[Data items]
※ ※ ※

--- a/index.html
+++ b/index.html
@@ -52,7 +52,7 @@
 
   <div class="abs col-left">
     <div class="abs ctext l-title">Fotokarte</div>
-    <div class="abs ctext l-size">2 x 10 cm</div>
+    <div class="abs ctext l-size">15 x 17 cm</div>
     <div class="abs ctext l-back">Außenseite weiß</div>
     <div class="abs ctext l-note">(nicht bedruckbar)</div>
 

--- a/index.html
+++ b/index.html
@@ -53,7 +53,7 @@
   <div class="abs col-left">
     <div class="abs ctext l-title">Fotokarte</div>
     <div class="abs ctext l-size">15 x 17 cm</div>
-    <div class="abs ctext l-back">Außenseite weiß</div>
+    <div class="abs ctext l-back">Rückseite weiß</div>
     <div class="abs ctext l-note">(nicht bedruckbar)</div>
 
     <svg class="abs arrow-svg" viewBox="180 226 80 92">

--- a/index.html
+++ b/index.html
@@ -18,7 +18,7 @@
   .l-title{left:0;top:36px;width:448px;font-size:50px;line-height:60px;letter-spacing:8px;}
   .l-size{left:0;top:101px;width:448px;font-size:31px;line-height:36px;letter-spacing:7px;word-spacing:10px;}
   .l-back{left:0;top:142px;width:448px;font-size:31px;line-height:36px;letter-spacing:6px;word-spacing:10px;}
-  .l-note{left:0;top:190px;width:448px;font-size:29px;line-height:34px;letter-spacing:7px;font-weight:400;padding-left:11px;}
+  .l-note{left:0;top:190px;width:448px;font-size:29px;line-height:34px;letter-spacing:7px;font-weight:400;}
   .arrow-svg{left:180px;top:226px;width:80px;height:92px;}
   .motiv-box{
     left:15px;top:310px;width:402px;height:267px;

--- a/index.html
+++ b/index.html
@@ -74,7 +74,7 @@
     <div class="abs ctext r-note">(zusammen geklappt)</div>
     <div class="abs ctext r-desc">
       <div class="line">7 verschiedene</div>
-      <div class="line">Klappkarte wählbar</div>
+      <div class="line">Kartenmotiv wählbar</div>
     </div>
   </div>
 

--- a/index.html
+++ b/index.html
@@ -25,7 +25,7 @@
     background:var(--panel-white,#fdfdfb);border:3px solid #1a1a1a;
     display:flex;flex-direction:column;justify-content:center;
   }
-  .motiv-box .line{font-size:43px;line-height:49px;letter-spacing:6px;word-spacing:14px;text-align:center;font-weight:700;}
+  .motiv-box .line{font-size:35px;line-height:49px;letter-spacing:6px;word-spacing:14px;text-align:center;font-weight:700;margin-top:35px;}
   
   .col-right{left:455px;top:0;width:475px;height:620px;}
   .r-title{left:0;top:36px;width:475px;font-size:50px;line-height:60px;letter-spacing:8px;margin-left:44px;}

※ ※ ※

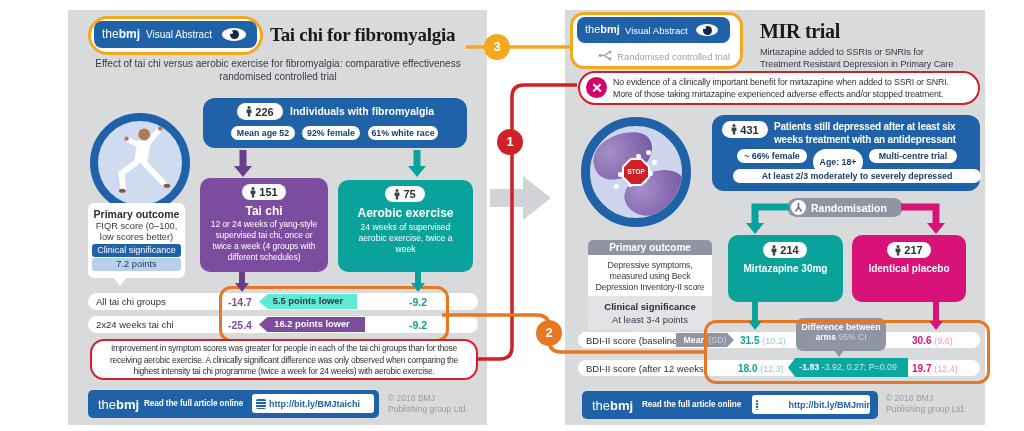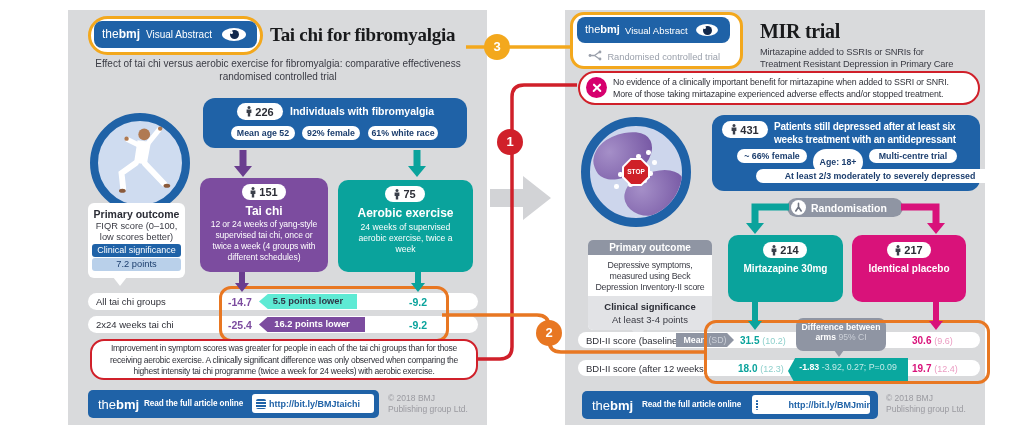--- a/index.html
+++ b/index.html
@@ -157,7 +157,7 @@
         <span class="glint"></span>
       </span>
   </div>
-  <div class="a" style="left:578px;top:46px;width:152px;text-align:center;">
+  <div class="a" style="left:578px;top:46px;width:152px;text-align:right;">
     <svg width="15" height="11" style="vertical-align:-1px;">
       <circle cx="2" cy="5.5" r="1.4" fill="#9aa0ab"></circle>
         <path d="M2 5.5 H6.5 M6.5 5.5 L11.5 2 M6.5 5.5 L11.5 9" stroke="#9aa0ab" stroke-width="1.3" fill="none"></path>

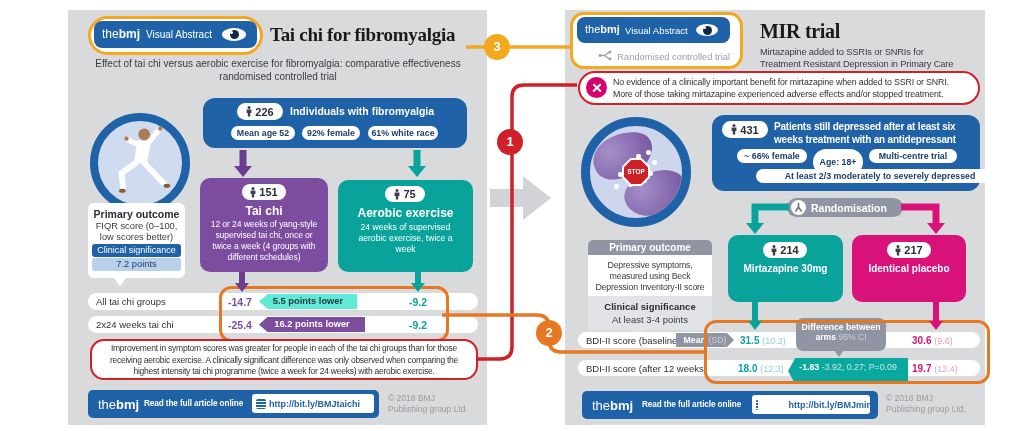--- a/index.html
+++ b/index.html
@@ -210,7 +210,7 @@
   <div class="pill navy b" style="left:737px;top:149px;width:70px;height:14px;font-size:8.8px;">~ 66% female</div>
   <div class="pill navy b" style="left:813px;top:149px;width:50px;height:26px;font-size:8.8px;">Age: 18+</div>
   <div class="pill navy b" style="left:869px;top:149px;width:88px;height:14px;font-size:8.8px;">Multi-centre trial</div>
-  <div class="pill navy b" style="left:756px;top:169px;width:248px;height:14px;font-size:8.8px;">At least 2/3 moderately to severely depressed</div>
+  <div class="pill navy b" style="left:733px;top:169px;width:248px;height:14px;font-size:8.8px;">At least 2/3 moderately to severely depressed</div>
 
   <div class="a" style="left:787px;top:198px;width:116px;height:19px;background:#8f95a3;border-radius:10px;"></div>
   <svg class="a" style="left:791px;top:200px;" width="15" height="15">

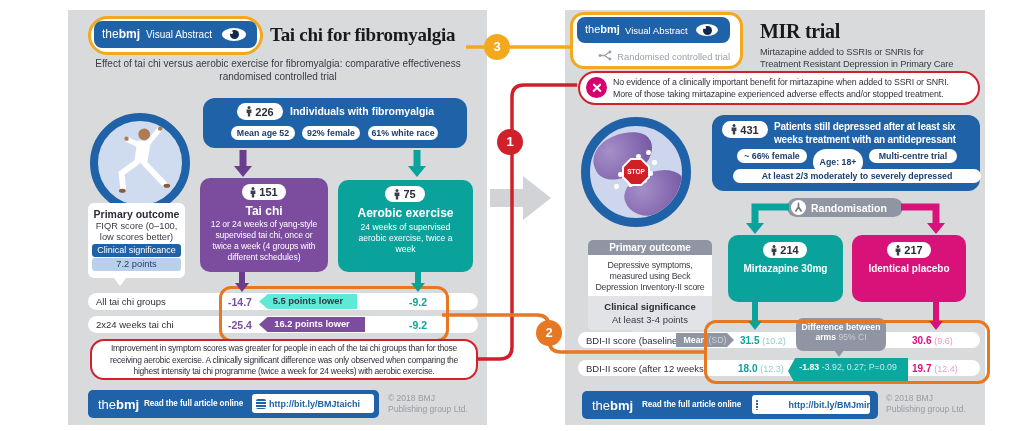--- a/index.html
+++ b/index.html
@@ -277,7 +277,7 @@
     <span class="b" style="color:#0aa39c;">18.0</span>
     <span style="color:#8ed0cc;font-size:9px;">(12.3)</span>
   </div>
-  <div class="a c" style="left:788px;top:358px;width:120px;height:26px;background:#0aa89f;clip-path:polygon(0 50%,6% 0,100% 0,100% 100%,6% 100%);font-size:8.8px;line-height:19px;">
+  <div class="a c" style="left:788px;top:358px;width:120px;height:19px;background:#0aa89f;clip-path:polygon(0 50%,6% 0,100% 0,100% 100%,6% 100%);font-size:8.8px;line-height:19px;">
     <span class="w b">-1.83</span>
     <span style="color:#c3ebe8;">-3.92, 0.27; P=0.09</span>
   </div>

※ ※ ※

Task goal ▸ In the records, find every line that has the string "clip" and copy it.

Response area ▸
-  <div class="a c" style="left:788px;top:358px;width:120px;height:26px;background:#0aa89f;clip-path:polygon(0 50%,6% 0,100% 0,100% 100%,6% 100%);font-size:8.8px;line-height:19px;">
+  <div class="a c" style="left:788px;top:358px;width:120px;height:19px;background:#0aa89f;clip-path:polygon(0 50%,6% 0,100% 0,100% 100%,6% 100%);font-size:8.8px;line-height:19px;">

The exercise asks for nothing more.